The causes of epistasis.

J Arjan G M de Visser1, Tim F Cooper, Santiago F Elena.   

Abstract

Since Bateson's discovery that genes can suppress the phenotypic effects of other genes, gene interactions-called epistasis-have been the topic of a vast research effort. Systems and developmental biologists study epistasis to understand the genotype-phenotype map, whereas evolutionary biologists recognize the fundamental importance of epistasis for evolution. Depending on its form, epistasis may lead to divergence and speciation, provide evolutionary benefits to sex and affect the robustness and evolvability of organisms.
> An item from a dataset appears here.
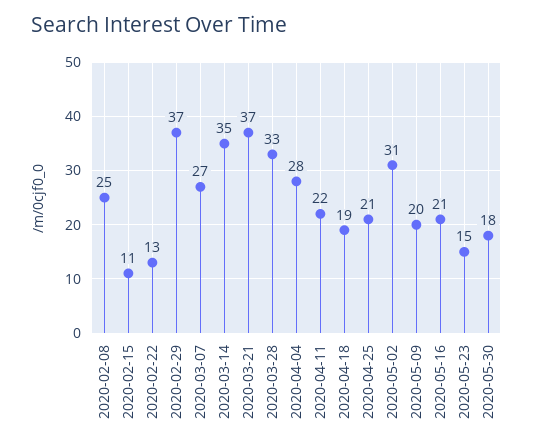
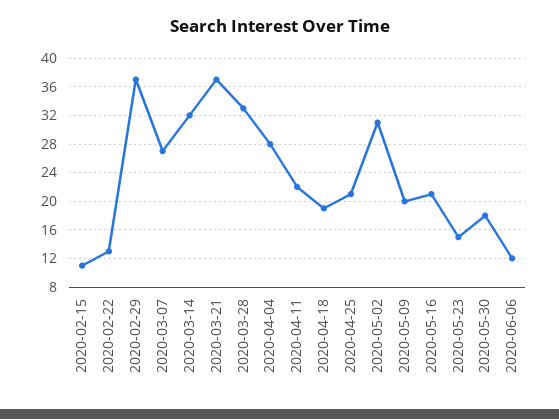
2020-02-08: 25 -> none
2020-03-14: 35 -> 32
2020-06-06: none -> 12

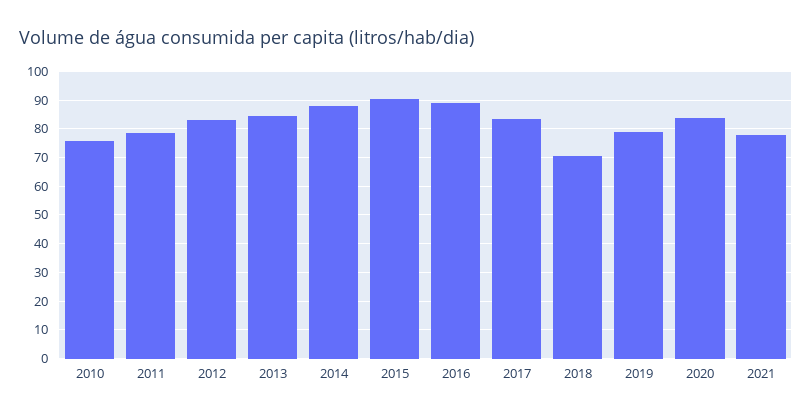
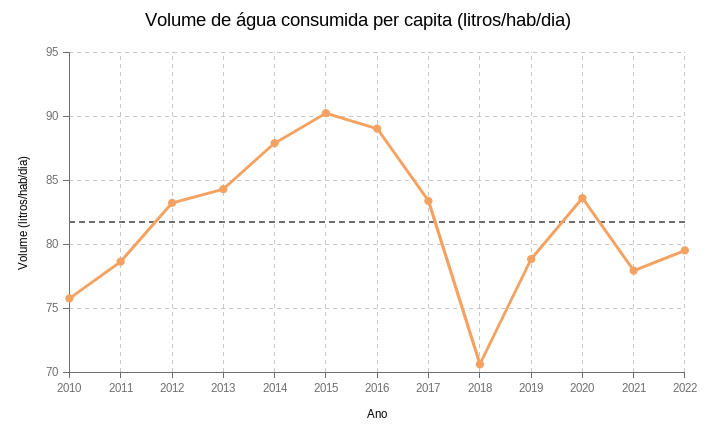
2022: none -> 79.5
That epistasis can itself be shaped by evolution has only recently been realized. Here, we review the empirical pattern of epistasis, and some of the factors that may affect the form and extent of epistasis. Based on their divergent consequences, we distinguish between interactions with or without mean effect, and those affecting the magnitude of fitness effects or their sign. Empirical work has begun to quantify epistasis in multiple dimensions in the context of metabolic and fitness landscape models. We discuss possible proximate causes (such as protein function and metabolic networks) and ultimate factors (including mutation, recombination, and the importance of natural selection and genetic drift). We conclude that, in general, pleiotropy is an important prerequisite for epistasis, and that epistasis may evolve as an adaptive or intrinsic consequence of changes in genetic robustness and evolvability.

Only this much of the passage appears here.